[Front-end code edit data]
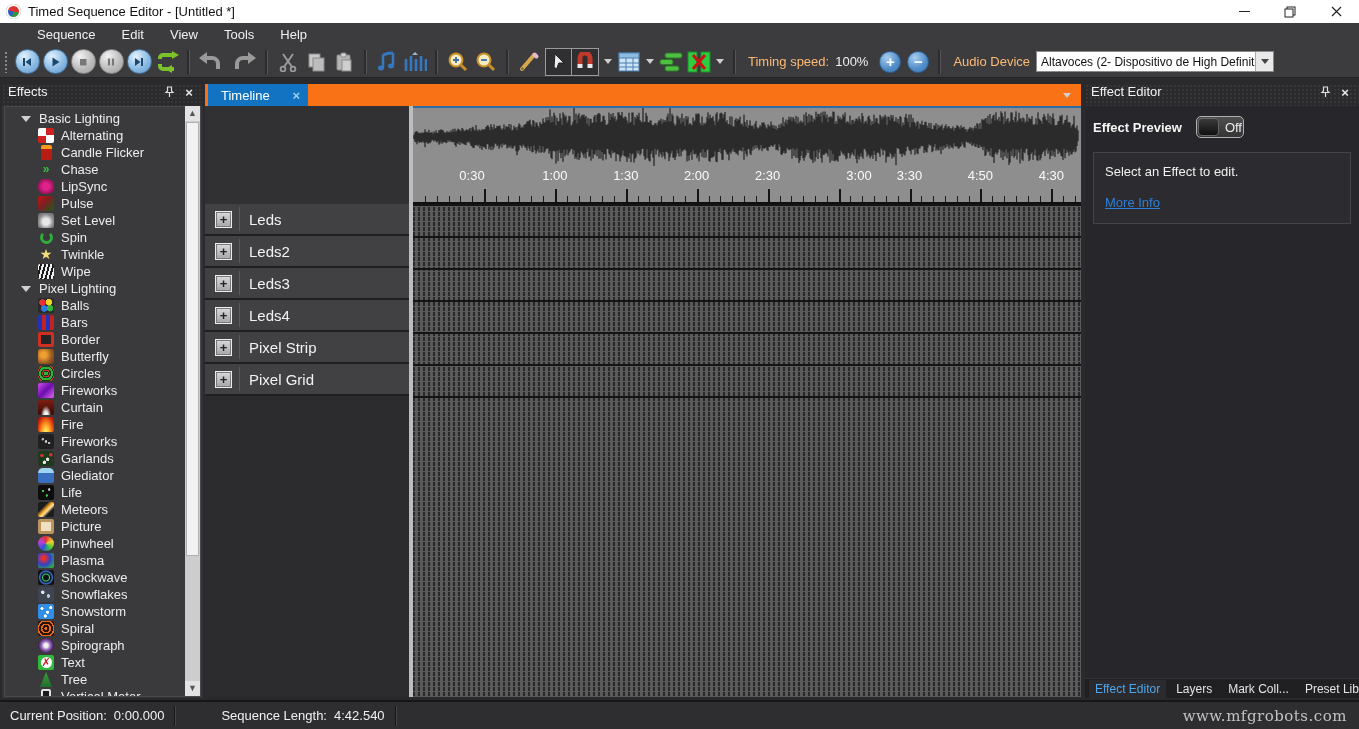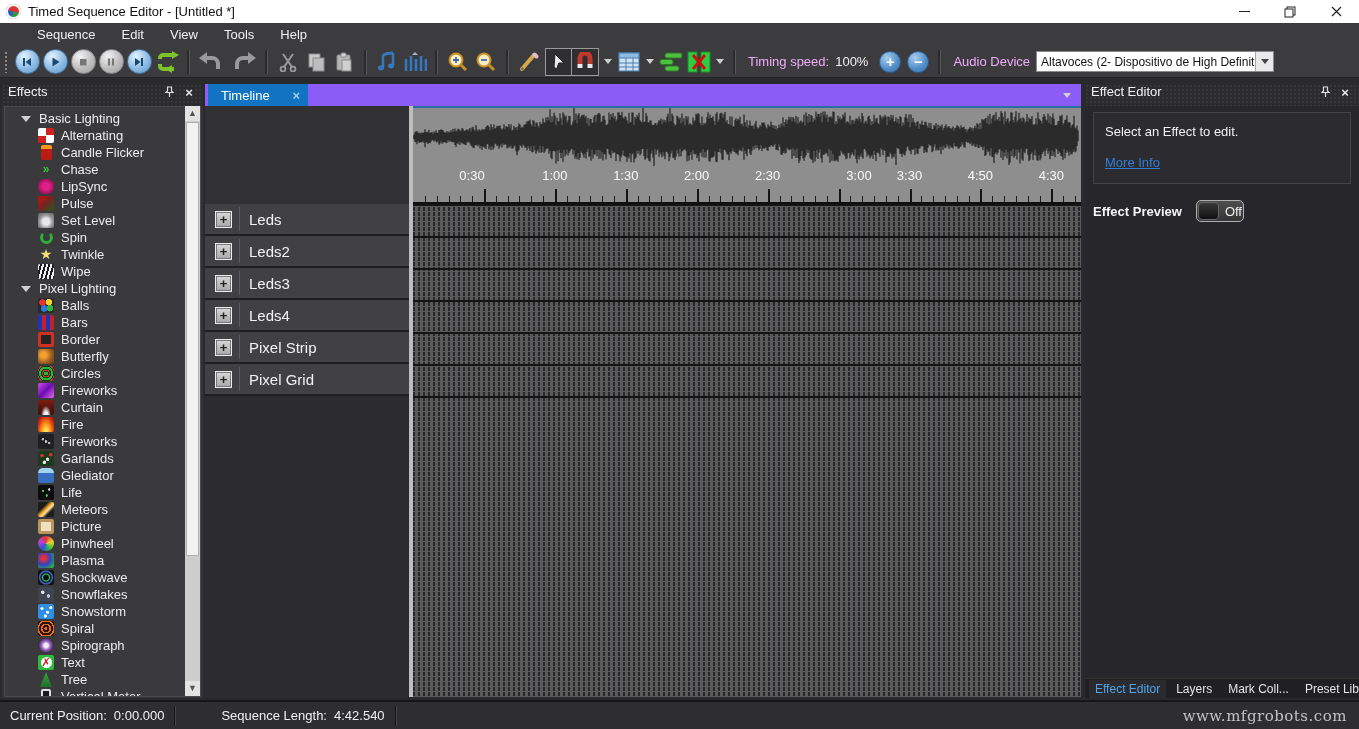--- a/index.html
+++ b/index.html
@@ -28,7 +28,7 @@
   .selgroup{display:flex;border:1px solid #d6d6d6;margin:0 2px;}
   .selgroup .tbtn{margin:0;}
   .selgroup .tbtn.active{background:#2f2f32;outline:1px solid #9a9a9a;}
-  #timing-label,#audio-label{color:#f0abfc;font-size:13px;margin:0 6px;}
+  #timing-label,#audio-label{color:#fdba74;font-size:13px;margin:0 6px;}
   #timing-value{color:#f0f0f0;font-size:13px;margin-right:8px;}
   .pmbtn{width:20px;height:20px;border-radius:50%;background:radial-gradient(circle at 35% 28%,#a8cdee,#4f8cc7 60%,#3e78b4);border:1px solid #2e5f92;color:#fff;font-size:15px;font-weight:bold;display:flex;align-items:center;justify-content:center;margin:0 3px;line-height:1;}
   #audio-select{width:238px;height:21px;background:#fff;border:1px solid #8a8a8a;display:flex;align-items:center;box-sizing:border-box;}

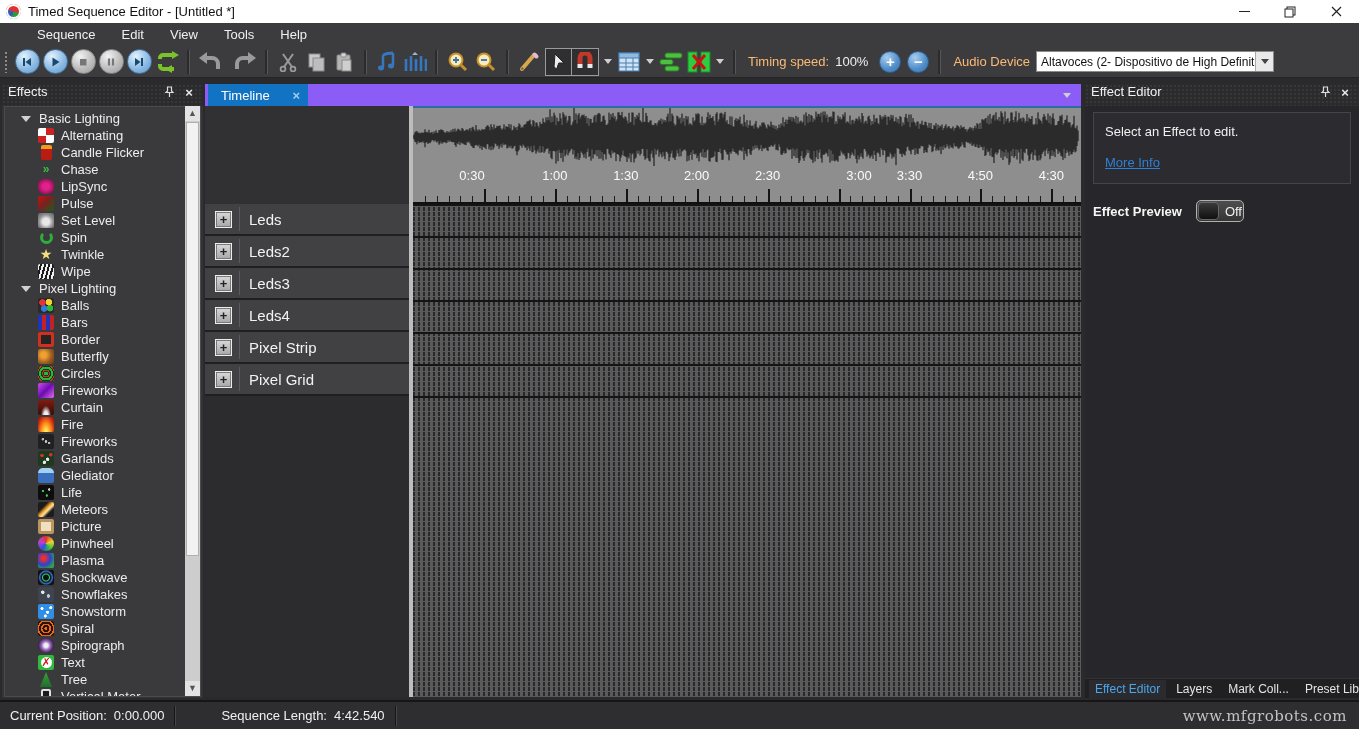--- a/index.html
+++ b/index.html
@@ -90,7 +90,7 @@
   .sb-arrow{position:absolute;left:0;width:15px;height:15px;background:#e3e3e3;color:#555;font-size:9px;text-align:center;line-height:15px;}
   #fx-thumb{position:absolute;left:1px;top:16px;width:13px;height:434px;background:#f2f2f2;border:1px solid #b0b0b0;box-sizing:border-box;}
   
-  #tabstrip{left:205px;top:84px;width:876px;height:22px;background:#8b5cf6;display:flex;align-items:center;}
+  #tabstrip{left:205px;top:84px;width:876px;height:22px;background:#f97316;display:flex;align-items:center;}
   #tab-timeline{width:100px;height:22px;background:#1273c2;margin-left:3px;display:flex;align-items:center;color:#fff;font-size:13px;padding:0 8px 0 13px;box-sizing:border-box;}
   #tab-timeline .tabx{margin-left:auto;color:#9fd0f0;font-weight:bold;font-size:13px;}
   #tabstrip-caret{margin-left:auto;margin-right:10px;}

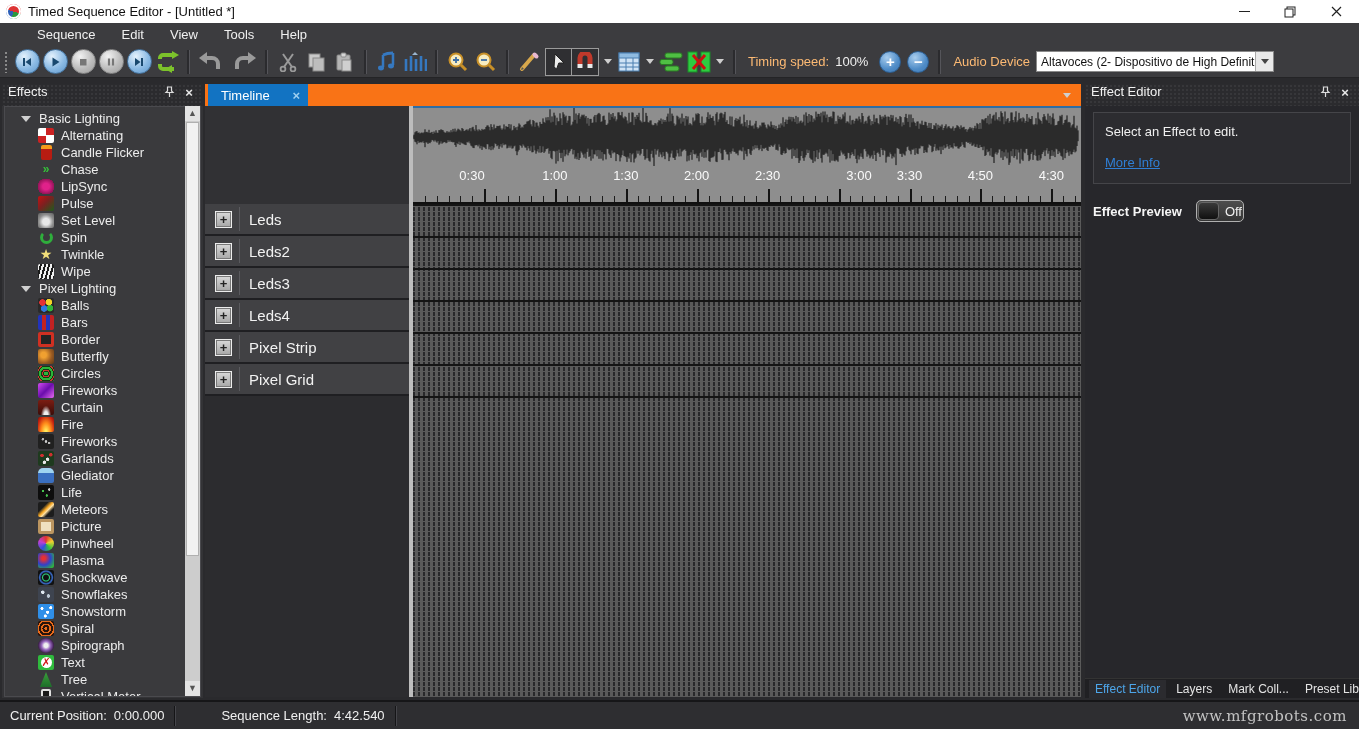--- a/index.html
+++ b/index.html
@@ -653,10 +653,6 @@
     <span class="ph-ico" style="font-size:13px;font-weight:bold;">×</span>
   </div>
   <div id="rp-body">
-    <div id="fx-message">
-      <div class="msg">Select an Effect to edit.</div>
-      <span class="moreinfo">More Info</span>
-    </div>
     <div id="preview-row">
       <span id="preview-label">Effect Preview</span>
       <div id="preview-toggle">
@@ -664,6 +660,10 @@
         <span id="toggle-state">Off</span>
       </div>
     </div>
+    <div id="fx-message">
+      <div class="msg">Select an Effect to edit.</div>
+      <span class="moreinfo">More Info</span>
+    </div>
   </div>
   <div id="rp-tabs">
       <span class="rp-tab active">Effect Editor</span>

What to produce: Every entry above needs to be retyped exactly; drop the pictures.

Result:
--- a/index.html
+++ b/index.html
@@ -28,7 +28,7 @@
   .selgroup{display:flex;border:1px solid #d6d6d6;margin:0 2px;}
   .selgroup .tbtn{margin:0;}
   .selgroup .tbtn.active{background:#2f2f32;outline:1px solid #9a9a9a;}
-  #timing-label,#audio-label{color:#f0abfc;font-size:13px;margin:0 6px;}
+  #timing-label,#audio-label{color:#fdba74;font-size:13px;margin:0 6px;}
   #timing-value{color:#f0f0f0;font-size:13px;margin-right:8px;}
   .pmbtn{width:20px;height:20px;border-radius:50%;background:radial-gradient(circle at 35% 28%,#a8cdee,#4f8cc7 60%,#3e78b4);border:1px solid #2e5f92;color:#fff;font-size:15px;font-weight:bold;display:flex;align-items:center;justify-content:center;margin:0 3px;line-height:1;}
   #audio-select{width:238px;height:21px;background:#fff;border:1px solid #8a8a8a;display:flex;align-items:center;box-sizing:border-box;}

--- a/index.html
+++ b/index.html
@@ -90,7 +90,7 @@
   .sb-arrow{position:absolute;left:0;width:15px;height:15px;background:#e3e3e3;color:#555;font-size:9px;text-align:center;line-height:15px;}
   #fx-thumb{position:absolute;left:1px;top:16px;width:13px;height:434px;background:#f2f2f2;border:1px solid #b0b0b0;box-sizing:border-box;}
   
-  #tabstrip{left:205px;top:84px;width:876px;height:22px;background:#8b5cf6;display:flex;align-items:center;}
+  #tabstrip{left:205px;top:84px;width:876px;height:22px;background:#f97316;display:flex;align-items:center;}
   #tab-timeline{width:100px;height:22px;background:#1273c2;margin-left:3px;display:flex;align-items:center;color:#fff;font-size:13px;padding:0 8px 0 13px;box-sizing:border-box;}
   #tab-timeline .tabx{margin-left:auto;color:#9fd0f0;font-weight:bold;font-size:13px;}
   #tabstrip-caret{margin-left:auto;margin-right:10px;}

--- a/index.html
+++ b/index.html
@@ -653,10 +653,6 @@
     <span class="ph-ico" style="font-size:13px;font-weight:bold;">×</span>
   </div>
   <div id="rp-body">
-    <div id="fx-message">
-      <div class="msg">Select an Effect to edit.</div>
-      <span class="moreinfo">More Info</span>
-    </div>
     <div id="preview-row">
       <span id="preview-label">Effect Preview</span>
       <div id="preview-toggle">
@@ -664,6 +660,10 @@
         <span id="toggle-state">Off</span>
       </div>
     </div>
+    <div id="fx-message">
+      <div class="msg">Select an Effect to edit.</div>
+      <span class="moreinfo">More Info</span>
+    </div>
   </div>
   <div id="rp-tabs">
       <span class="rp-tab active">Effect Editor</span>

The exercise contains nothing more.